Judge Ingrid Bakke is currently considering whether jurors at his trial next month should be allowed to hear Alissa's answers to law enforcement in the chaotic moments following the March 22, 2021 mass shooting at the Table Mesa grocery store.

Alissa is accused of killing 10 people in the attack. He has pleaded not guilty by reason of insanity. That means his lawyers do not deny that he committed the mass shooting, but say he should not be held legally responsible. They say he was so mentally ill at the time of the killings that he could not distinguish between right and wrong.

After years of delays because Alissa was too mentally ill to stand trial, a multi-week trial is now scheduled for September. Both prosecutors and defense attorneys addressed several pre-trial issues during a hearing on Thursday.

Bakke is currently considering a motion by the defense to prevent the jury from hearing Alissa's statements after the attack on the grounds that Alissa was not informed of his right to remain silent before answering questions.

Prosecutors say the statements demonstrate Alissa's sense of reality and undermine defense claims that he is insane.

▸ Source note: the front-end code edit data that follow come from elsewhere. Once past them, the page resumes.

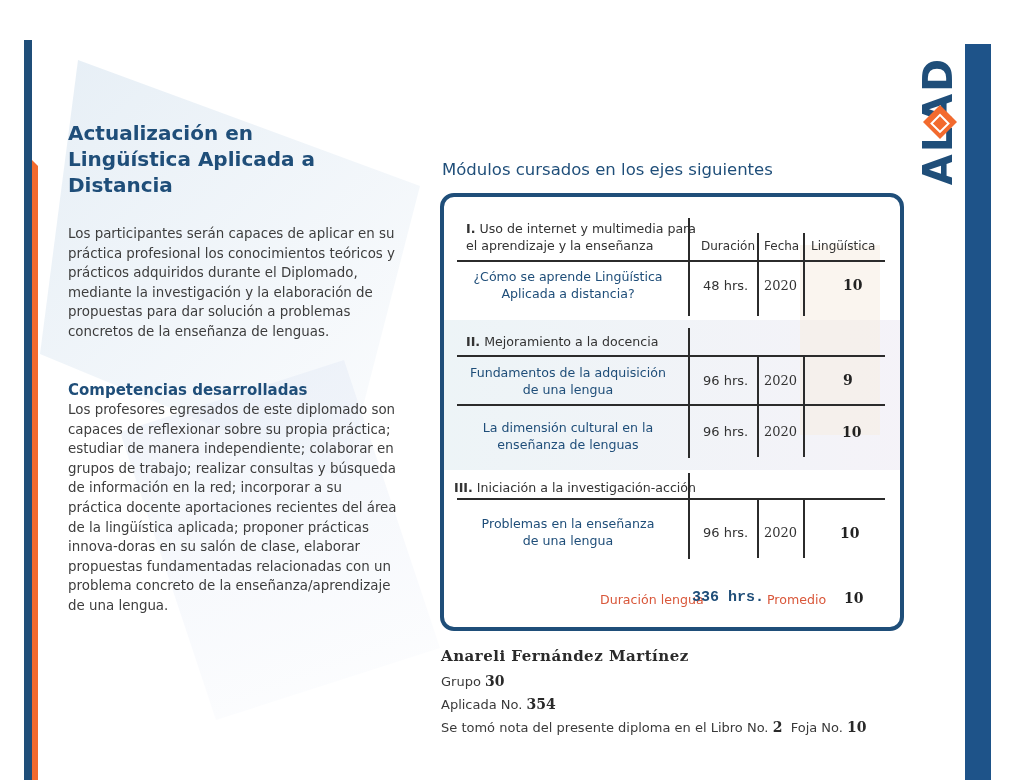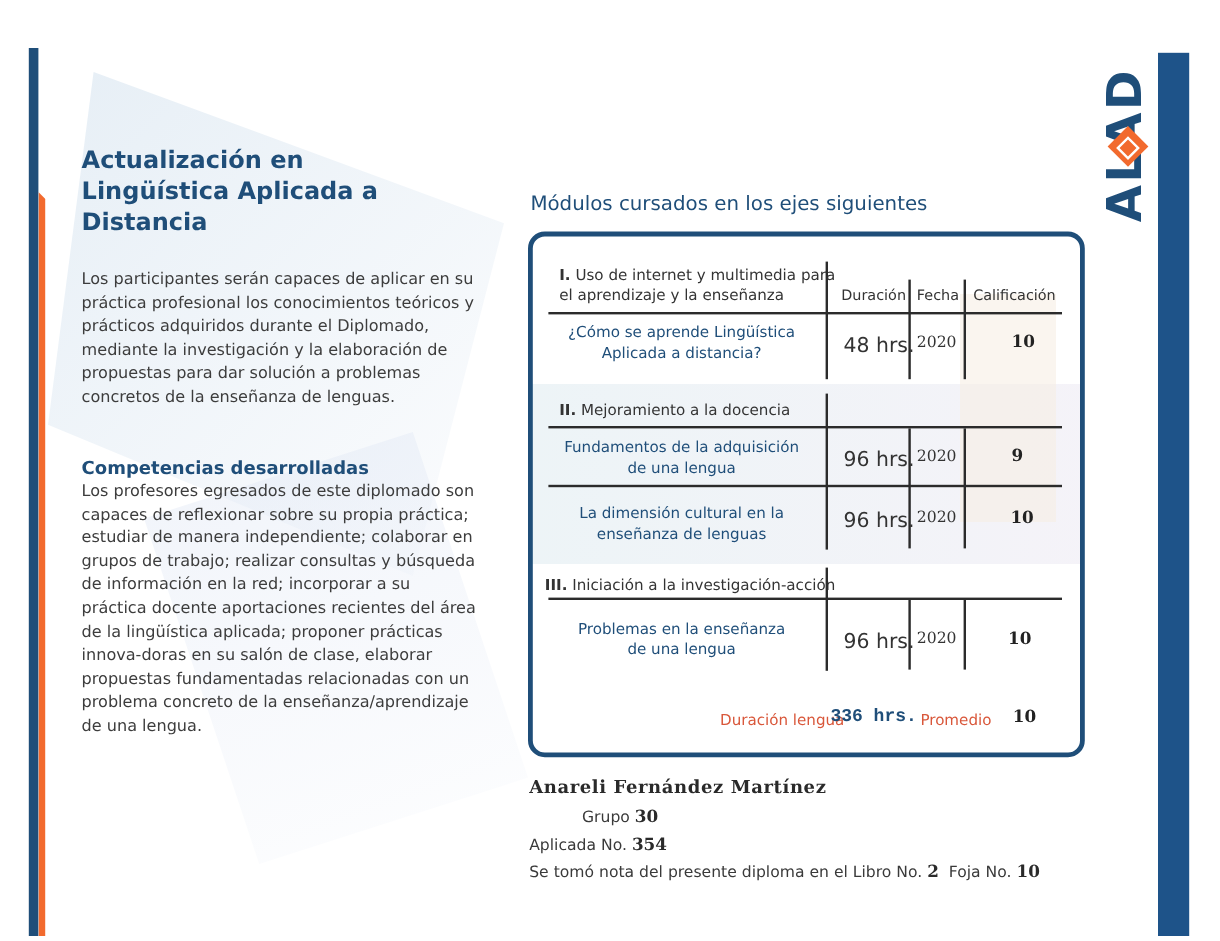"Calificación" div.col-h { text: Calificación -> Lingüística }
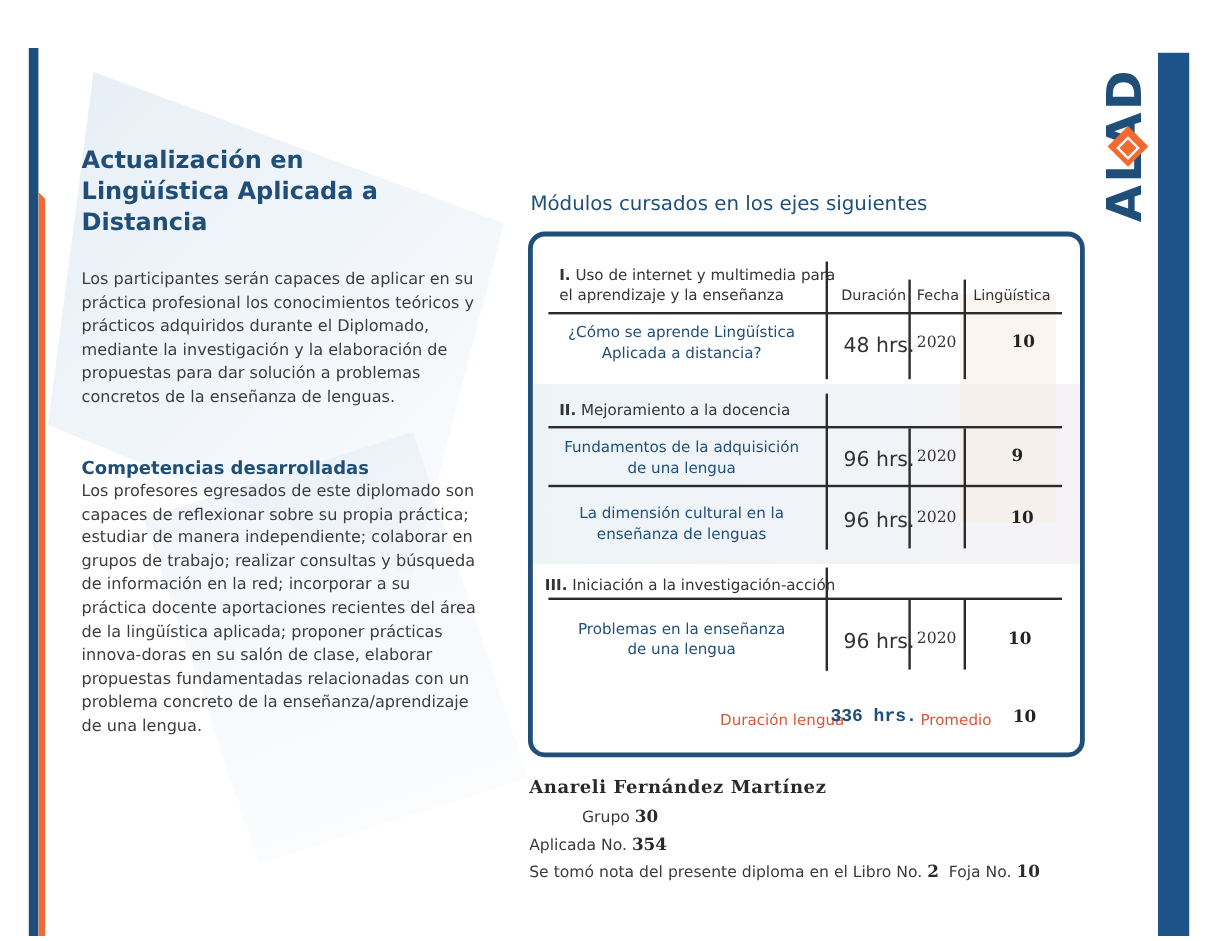"48 hrs." .dur { font-size: 17px -> 13px }
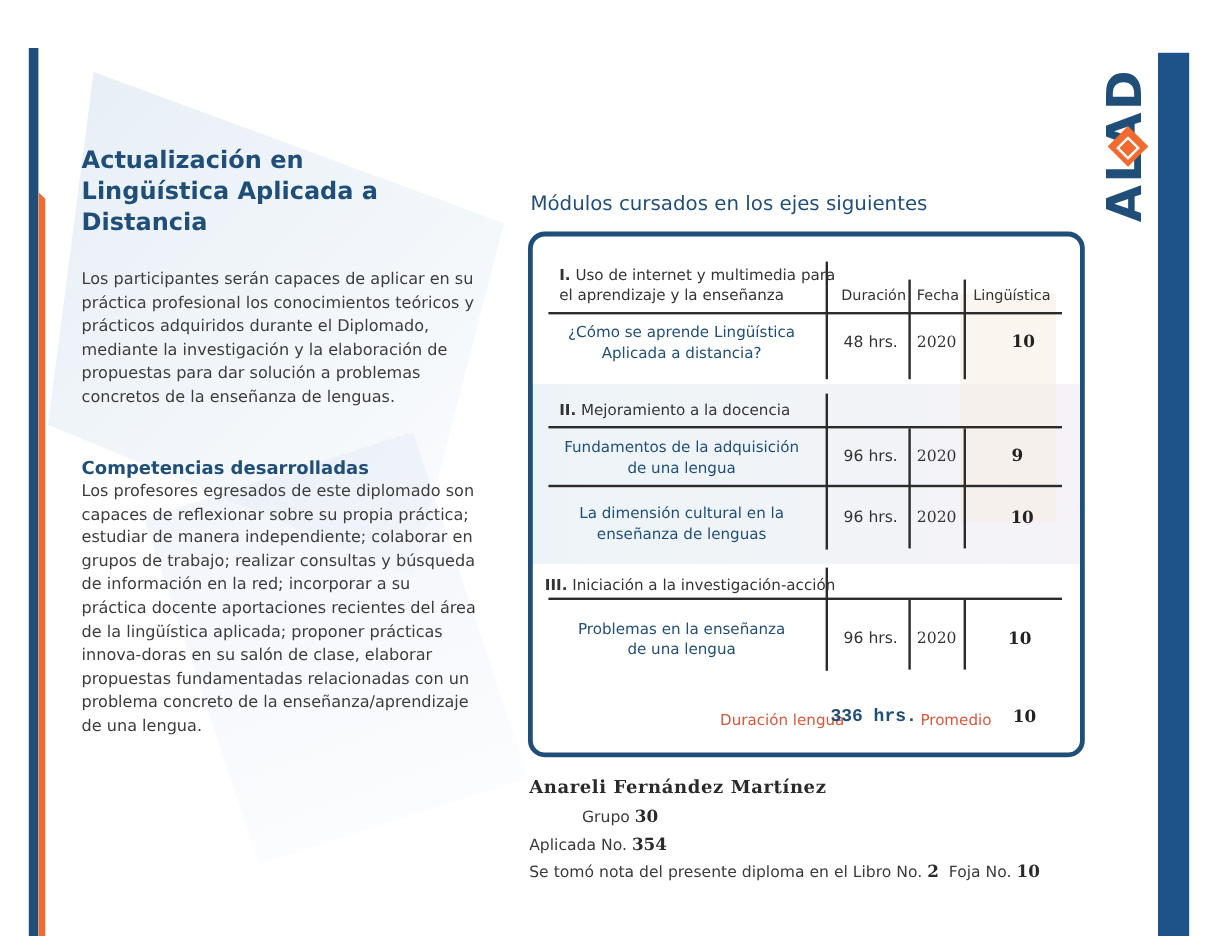"Grupo 30" div.info-line { margin-left: 44px -> none }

They argued that jurors should be allowed to hear the statements because the questions addressed immediate safety concerns and officers did not have to first advise Alissa of his rights when questioning him.

As Alissa accompanied the officer out of the store, he said he wanted to go home and repeatedly demanded to call his mother. Bonafede testified Thursday that Alissa seemed eerily calm as he surrendered, and Bonafede wasn't sure if Alissa was “on something or just crazy,” as public defender Kathryn Herold put it.

Prosecutors also tried Thursday to keep jurors from learning about Alissa's long journey to becoming competent to stand trial. Competency is a different issue than insanity, where the court considers whether a defendant can currently understand the proceedings and defend himself.

The trial against Alissa, who was diagnosed with schizophrenia, was suspended for years because he was considered unfit to stand trial.